Mahkemece, asıl dava yönünden ihaleler bedelleri toplamının %10"una tekabül eden 37.685,00 TL para cezası ile cezalandırılmasına karar verilmiş ise de, şikayet konusu olan 10.08.2015 tarihli birinci arttırmada ihale edilen taşınmazların toplam ihale bedelleri 282.650,00 TL olup, %10’una tekabül eden para cezası 28.265,00 TL olmasına rağmen, mahkemece, asıl dosyada borçlu aleyhine bu değerin aşılarak para cezasına hükmedilmesi de doğru görülmemiştir.

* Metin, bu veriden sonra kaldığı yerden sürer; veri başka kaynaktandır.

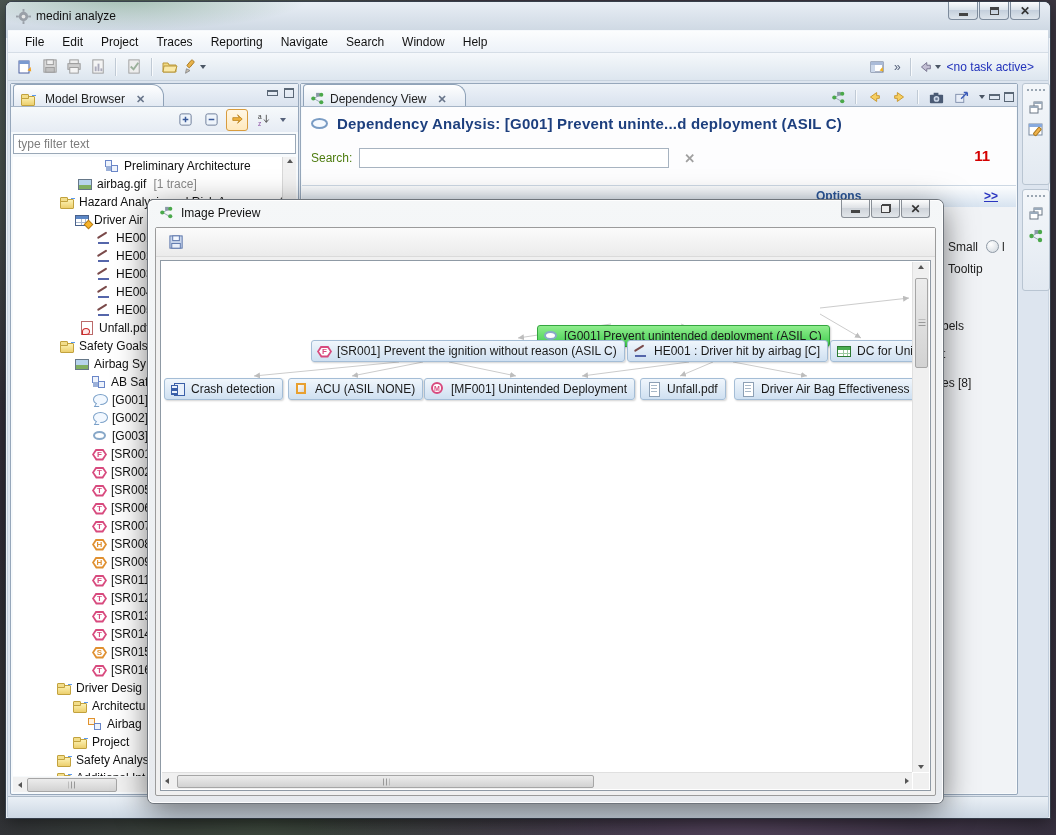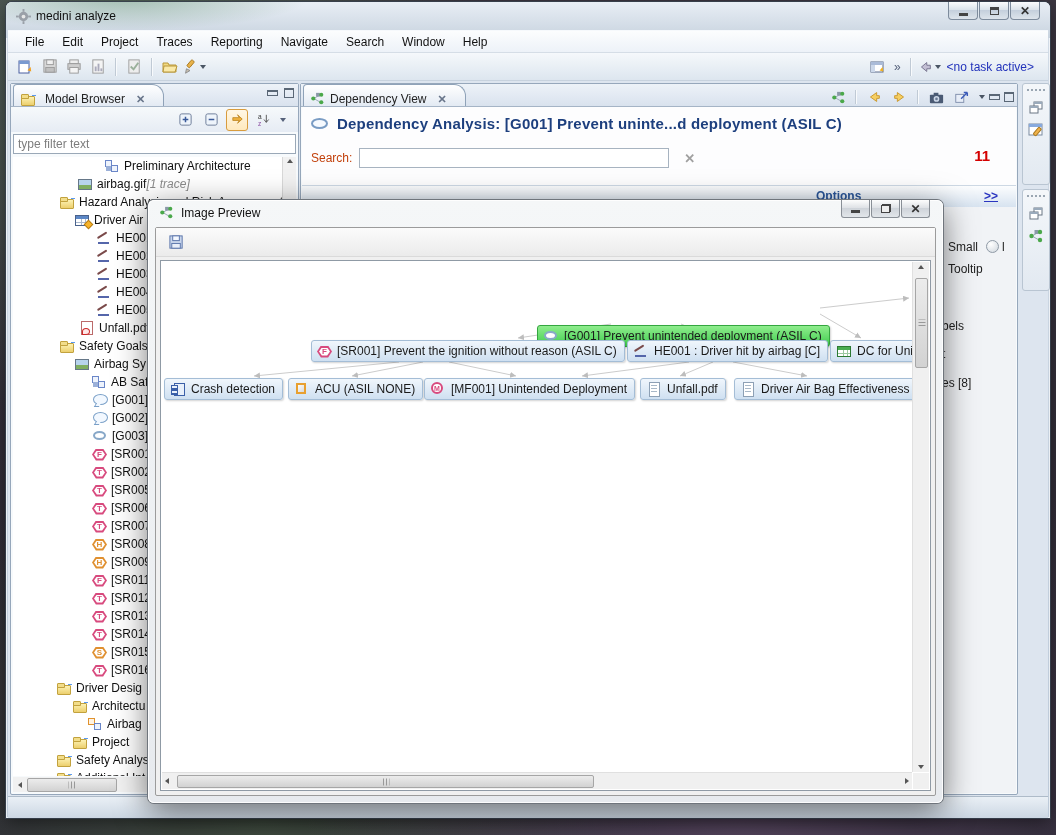--- a/index.html
+++ b/index.html
@@ -74,41 +74,41 @@
   
   #model-browser{left:2px;top:2px;width:289px;height:712px;}
   #mb-toolbar{position:absolute;top:23px;left:0;right:0;height:25px;display:flex;justify-content:flex-end;align-items:center;gap:4px;padding-right:12px;background:linear-gradient(#f6f9fb,#e6ecf4);}
   .mbtn{width:20px;height:20px;display:flex;align-items:center;justify-content:center;border:1px solid transparent;border-radius:3px;}
   .mbtn.pressed{border:1px solid #d89c3e;background:linear-gradient(#fff7e6,#ffe9bd);}
   #mb-filter{position:absolute;top:50px;left:2px;right:2px;height:34px;}
   #mb-filter input{width:100%;height:20px;box-sizing:border-box;border:1px solid #9aa8b7;font-size:12px;padding:0 4px;background:#fff;color:#333;}
   #mb-filter input::placeholder{color:#7d7d7d;opacity:1;}
   #mb-tree{position:absolute;top:73px;left:2px;right:2px;bottom:18px;background:#fff;overflow:hidden;}
   .tree-row{height:18px;display:flex;align-items:center;font-size:12px;color:#111;white-space:nowrap;}
-  .tree-suffix{color:#8a8a8a;margin-left:0;font-style:italic;}
+  .tree-suffix{color:#8a8a8a;margin-left:7px;}
   #mb-vscroll{position:absolute;top:73px;right:2px;width:13px;bottom:18px;background:#f1f1f1;border-left:1px solid #d8d8d8;}
   #mb-hscroll{position:absolute;left:2px;right:2px;bottom:2px;height:15px;background:#f1f1f1;display:flex;align-items:center;}
   .sb-thumb{background:linear-gradient(#ececec,#d2d2d2);border:1px solid #a6a6a6;border-radius:2px;position:relative;}
   .sb-thumb::after{content:"";position:absolute;left:50%;top:50%;width:7px;height:7px;transform:translate(-50%,-50%);
     background:repeating-linear-gradient(90deg,#999 0 1px,transparent 1px 3px);}
   .sb-thumb.vert::after{background:repeating-linear-gradient(#999 0 1px,transparent 1px 3px);}
   .arr{width:0;height:0;}
   .arr.up{border-left:3px solid transparent;border-right:3px solid transparent;border-bottom:4px solid #555;}
   .arr.down{border-left:3px solid transparent;border-right:3px solid transparent;border-top:4px solid #555;}
   .arr.left{border-top:3px solid transparent;border-bottom:3px solid transparent;border-right:4px solid #555;}
   .arr.right{border-top:3px solid transparent;border-bottom:3px solid transparent;border-left:4px solid #555;}
   
   #dep-view{left:292px;top:2px;width:718px;height:712px;}
   #dep-toolbar{position:absolute;right:3px;top:2px;display:flex;align-items:center;gap:4px;}
   #dep-content{position:absolute;top:23px;left:1px;right:1px;bottom:1px;background:#fdfdfe;}
   #dep-heading{position:absolute;top:8px;left:9px;display:flex;align-items:center;gap:9px;}
   .ellipse-ic{width:17px;height:11px;border:2px solid #7a9cc4;border-radius:50%;background:#f6faff;box-sizing:border-box;}
   #dep-heading .txt{font-size:15px;font-weight:bold;color:#1d3f7e;letter-spacing:.2px;}
   #dep-search{position:absolute;top:41px;left:9px;display:flex;align-items:center;gap:7px;}
-  #dep-search label{font-size:12px;color:#c2410c;}
+  #dep-search label{font-size:12px;color:#4d7c0f;}
   #dep-search input{width:310px;height:20px;border:1px solid #a7b3c0;box-sizing:border-box;background:#fff;}
   .clear-x{color:#a0a0a0;font-weight:bold;font-size:13px;margin-left:8px;}
   #dep-count{position:absolute;top:40px;right:26px;font-size:15px;font-weight:bold;color:#d40000;}
   #options-bar{position:absolute;top:78px;left:0;right:0;height:21px;
     background:linear-gradient(#fcfdfe,#d7e3f0);border-top:1px solid #cdd8e4;border-bottom:1px solid #c4d1df;}
   #options-title{position:absolute;left:514px;top:3px;font-size:12px;font-weight:bold;color:#2a5699;}
   #options-more{position:absolute;right:18px;top:3px;font-size:12px;font-weight:bold;color:#2a35c0;text-decoration:underline;}
   #options-body{position:absolute;top:100px;left:0;right:0;bottom:0;background:#f1f3f6;font-size:12px;color:#222;}
   .opt-frag{position:absolute;white-space:nowrap;}
   .radio{display:inline-block;width:11px;height:11px;border-radius:50%;border:1px solid #8f9aa6;background:radial-gradient(circle at 35% 30%,#fff,#cfd6dd);vertical-align:-2px;margin:0 3px 0 8px;}

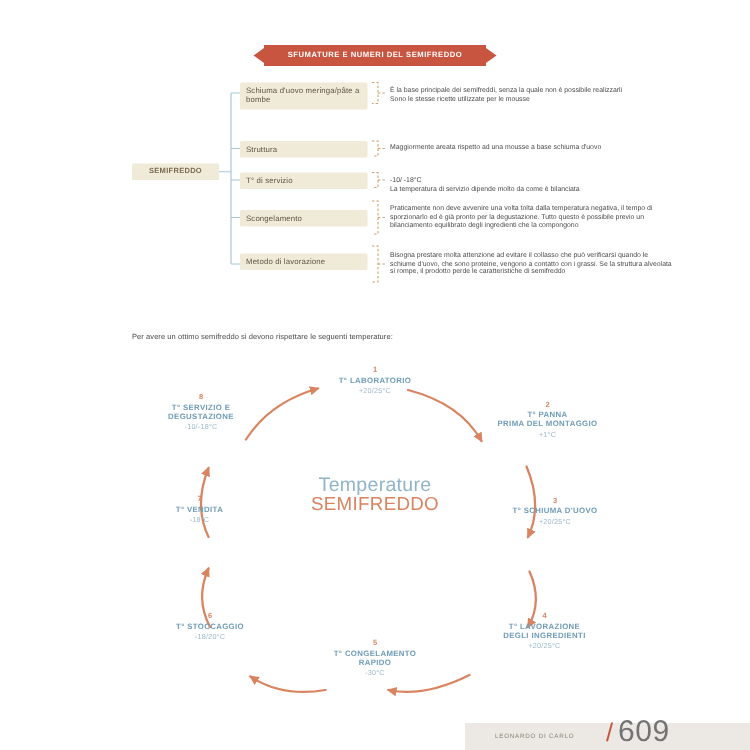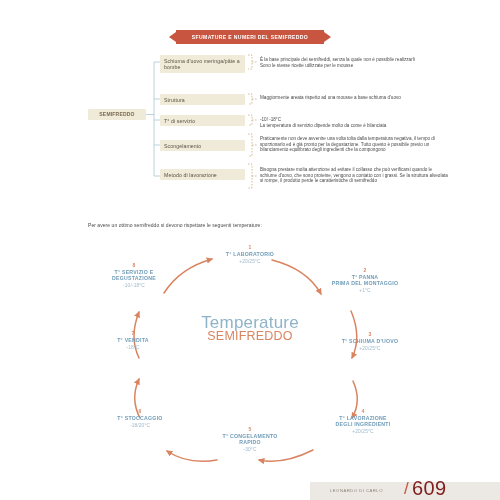--- a/index.html
+++ b/index.html
@@ -75,21 +75,21 @@
   }
 
   
   .cycle{position:absolute;left:60px;top:238px;width:380px;height:250px;}
   .cycle-svg{position:absolute;left:0;top:0;width:380px;height:250px;}
 
   .center-title{
     position:absolute;left:115px;top:78px;width:150px;
     text-align:center;line-height:13.5px;
   }
-  .ct-1{font-size:17px;color:#8fb4c9;letter-spacing:.2px;display:block;}
+  .ct-1{font-size:13px;color:#8fb4c9;letter-spacing:.2px;display:block;}
   .ct-2{font-size:12.5px;color:#d98460;letter-spacing:.2px;display:block;}
   .ct-3{font-size:11.5px;color:#8fb4c9;letter-spacing:.2px;display:block;}
 
   .node{position:absolute;text-align:center;width:120px;}
   .node .num{
     display:block;font-size:5px;color:#d98460;font-weight:bold;
     margin-bottom:1.2px;
   }
   .node .name{
     display:block;font-size:5.2px;color:#6f9cb8;font-weight:bold;
@@ -117,21 +117,21 @@
   .footer-author{
     position:absolute;left:330px;top:12px;
     font-size:4.2px;color:#8a8276;letter-spacing:.5px;
   }
   .footer-slash{
     position:absolute;left:404px;top:3px;
     font-size:17px;color:#c8553f;font-weight:300;
   }
   .footer-page{
     position:absolute;left:412px;top:1px;
-    font-size:20px;color:#7f1d1d;letter-spacing:.4px;
+    font-size:20px;color:#737373;letter-spacing:.4px;
   }
 </style>
 </head>
 <body>
 
 <div class="page">
 
   <div class="banner-wrap">
     <div class="banner">
       <div class="banner-text">SFUMATURE E NUMERI DEL SEMIFREDDO</div>

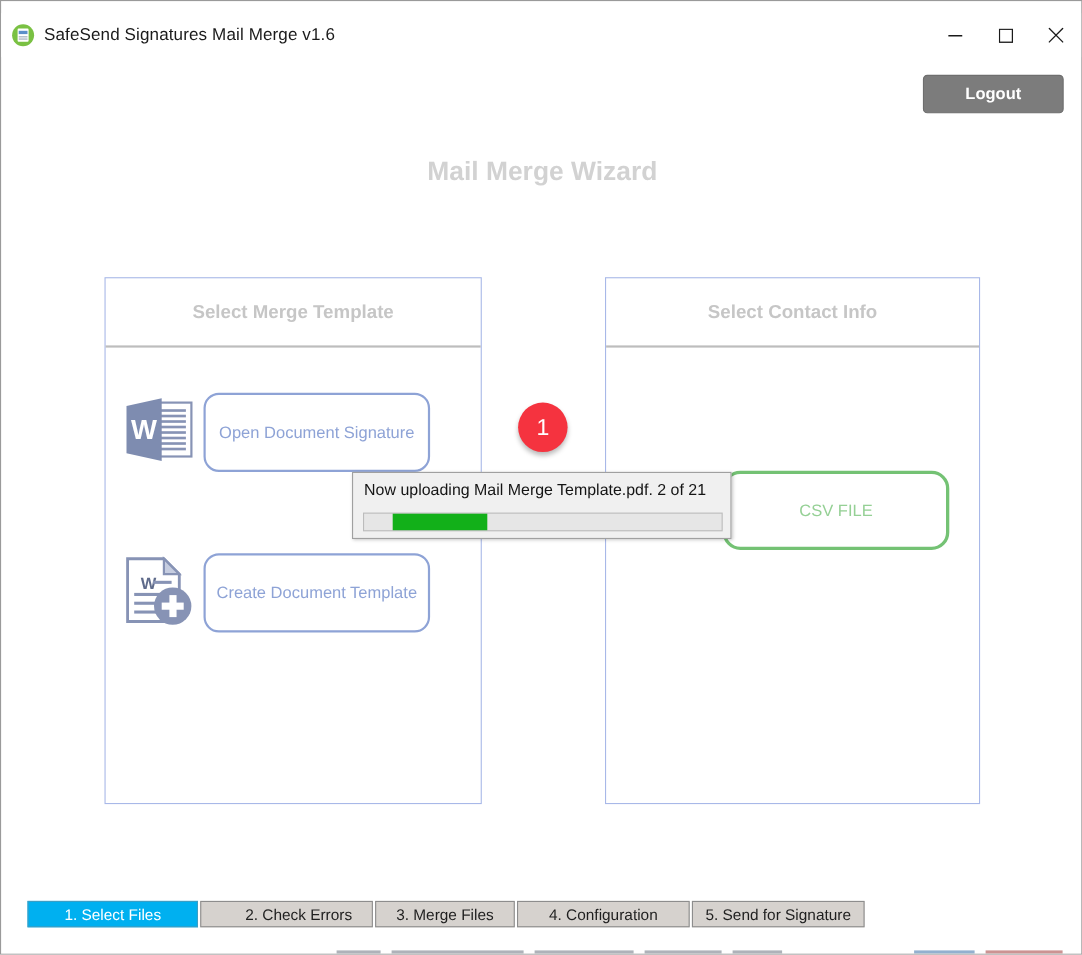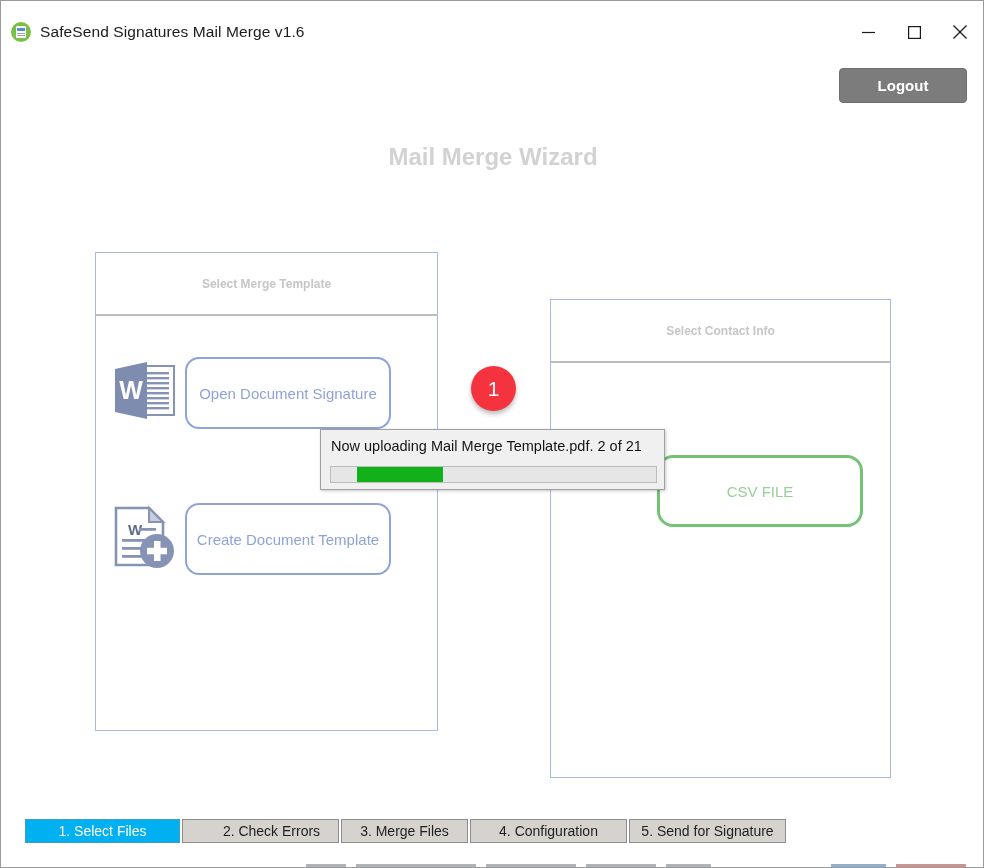--- a/index.html
+++ b/index.html
@@ -129,29 +129,28 @@
     left: 94px;
     top: 251px;
     width: 343px;
     height: 479px;
   }
   #panel-contact-info {
     left: 549px;
     top: 251px;
     width: 341px;
     height: 479px;
-    margin-top: 47px;
   }
   .panel-header {
     height: 61px;
     border-bottom: 2px solid #bdbdbd;
     display: flex;
     align-items: center;
     justify-content: center;
-    font-size: 12px;
+    font-size: 17px;
     font-weight: bold;
     color: #c6c6c6;
   }
   .panel-body {
     position: relative;
     height: calc(100% - 63px);
   }
 
   
   .choice-row {
@@ -172,21 +171,21 @@
     align-items: center;
     justify-content: center;
     color: #8ea3d6;
     font-size: 15px;
     cursor: pointer;
     box-sizing: border-box;
   }
   #csv-file-button {
     position: absolute;
     left: 106px;
-    top: 92px;
+    top: 112px;
     width: 206px;
     height: 72px;
     border: 3px solid #74c274;
     border-radius: 16px;
     background: #ffffff;
     display: flex;
     align-items: center;
     justify-content: center;
     color: #95d095;
     font-size: 15px;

Ayrıca, yukarıda anılan İİK’nun 134/2. maddesindeki para cezasına ilişkin düzenleme nedeniyle, birleşen dosyada şikayetçiler .... her birinin, maliki oldukları taşınmaz hakkında, ihalenin feshini isteyebilecek kişilerden olmaları nedeniyle, şikayetin esastan reddi halinde her bir şikayetçi hakkında maliki olduğu taşınmazın ihale bedeli üzerinden %10 oranında para cezasına hükmolunması gerekirken, birleşen dosyada tüm taşınmazlar yönünden şikayetçiler aleyhine para cezasına hükmedilmesi de isabetsizdir.
Mahkemenin gerekçeli karar başlığında, asıl dosyada şikayetçi ... Mühendislik, birleşen dosyada şikayetçiler ... gösterilmemesi, mahallinde her zaman düzeltilebilecek maddi hata niteliğinde görüldüğünden bozma sebebi yapılmamıştır.
SONUÇ : Şikayetçilerin temyiz itirazlarının kısmen kabulü ile mahkeme kararının yukarıda yazılı nedenlerle İİK"nun 366 ve HUMK’nun 428. maddeleri uyarınca (BOZULMASINA), peşin alınan harcın istek halinde iadesine, ilamın tebliğinden itibaren 10 gün içinde karar düzeltme yolu açık olmak üzere, 28/09/2017 gününde oybirliğiyle karar verildi.